(Beginning of EXERCISE DATA)

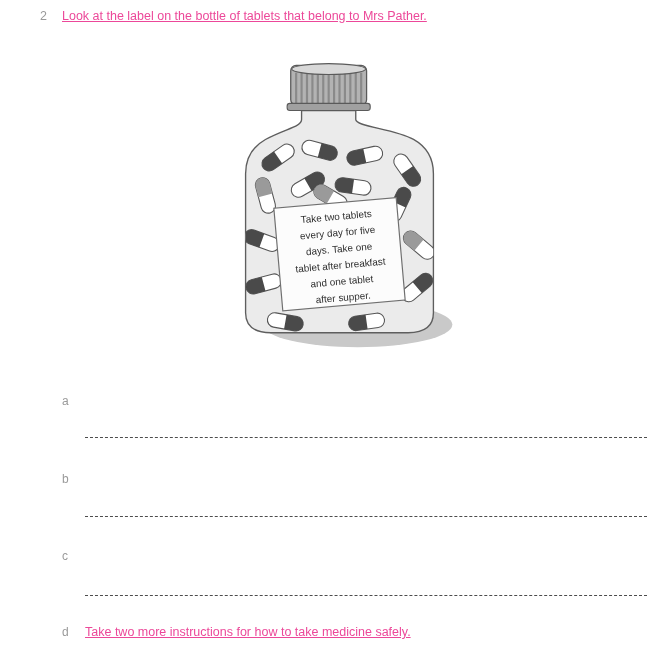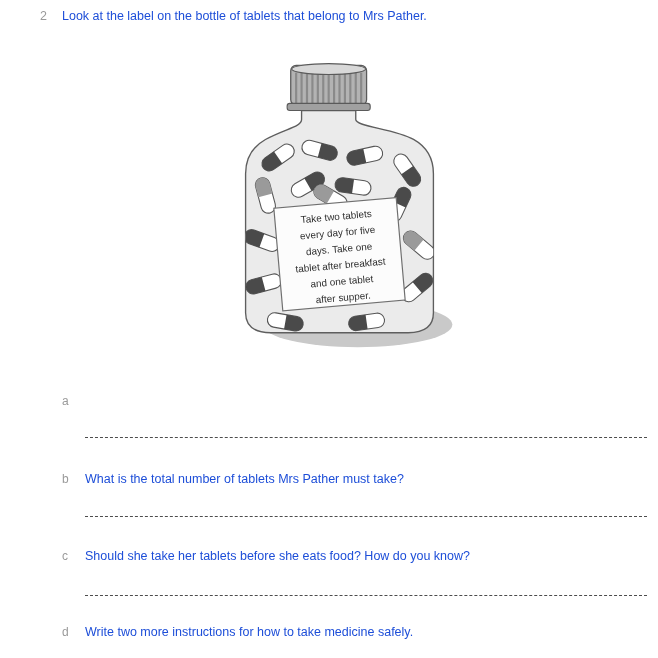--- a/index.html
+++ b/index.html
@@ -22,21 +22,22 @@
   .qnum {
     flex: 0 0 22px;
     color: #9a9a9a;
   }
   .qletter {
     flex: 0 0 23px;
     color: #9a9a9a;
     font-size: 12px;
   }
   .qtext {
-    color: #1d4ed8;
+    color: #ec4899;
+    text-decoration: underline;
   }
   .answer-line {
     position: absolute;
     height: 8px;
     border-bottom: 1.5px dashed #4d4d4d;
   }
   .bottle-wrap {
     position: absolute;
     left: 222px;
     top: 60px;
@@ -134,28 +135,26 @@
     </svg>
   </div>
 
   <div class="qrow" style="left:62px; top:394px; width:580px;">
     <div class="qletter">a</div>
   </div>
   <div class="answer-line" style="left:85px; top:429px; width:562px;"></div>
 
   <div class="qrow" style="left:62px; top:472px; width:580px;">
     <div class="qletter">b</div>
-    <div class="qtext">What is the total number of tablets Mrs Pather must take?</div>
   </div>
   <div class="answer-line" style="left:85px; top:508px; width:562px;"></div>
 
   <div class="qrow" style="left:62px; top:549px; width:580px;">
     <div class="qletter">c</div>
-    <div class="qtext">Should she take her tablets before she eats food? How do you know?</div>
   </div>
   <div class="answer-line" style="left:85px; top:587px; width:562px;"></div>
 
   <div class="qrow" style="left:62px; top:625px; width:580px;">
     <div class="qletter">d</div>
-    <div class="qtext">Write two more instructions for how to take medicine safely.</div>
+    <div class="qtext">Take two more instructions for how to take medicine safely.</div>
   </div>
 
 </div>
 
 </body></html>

(End of EXERCISE DATA)

## TASK INSTRUCTIONS
Reprint all the data above verbatim, excluding pictures.

## RESPONSE FOR THIS EXERCISE
--- a/index.html
+++ b/index.html
@@ -22,21 +22,22 @@
   .qnum {
     flex: 0 0 22px;
     color: #9a9a9a;
   }
   .qletter {
     flex: 0 0 23px;
     color: #9a9a9a;
     font-size: 12px;
   }
   .qtext {
-    color: #1d4ed8;
+    color: #ec4899;
+    text-decoration: underline;
   }
   .answer-line {
     position: absolute;
     height: 8px;
     border-bottom: 1.5px dashed #4d4d4d;
   }
   .bottle-wrap {
     position: absolute;
     left: 222px;
     top: 60px;
@@ -134,28 +135,26 @@
     </svg>
   </div>
 
   <div class="qrow" style="left:62px; top:394px; width:580px;">
     <div class="qletter">a</div>
   </div>
   <div class="answer-line" style="left:85px; top:429px; width:562px;"></div>
 
   <div class="qrow" style="left:62px; top:472px; width:580px;">
     <div class="qletter">b</div>
-    <div class="qtext">What is the total number of tablets Mrs Pather must take?</div>
   </div>
   <div class="answer-line" style="left:85px; top:508px; width:562px;"></div>
 
   <div class="qrow" style="left:62px; top:549px; width:580px;">
     <div class="qletter">c</div>
-    <div class="qtext">Should she take her tablets before she eats food? How do you know?</div>
   </div>
   <div class="answer-line" style="left:85px; top:587px; width:562px;"></div>
 
   <div class="qrow" style="left:62px; top:625px; width:580px;">
     <div class="qletter">d</div>
-    <div class="qtext">Write two more instructions for how to take medicine safely.</div>
+    <div class="qtext">Take two more instructions for how to take medicine safely.</div>
   </div>
 
 </div>
 
 </body></html>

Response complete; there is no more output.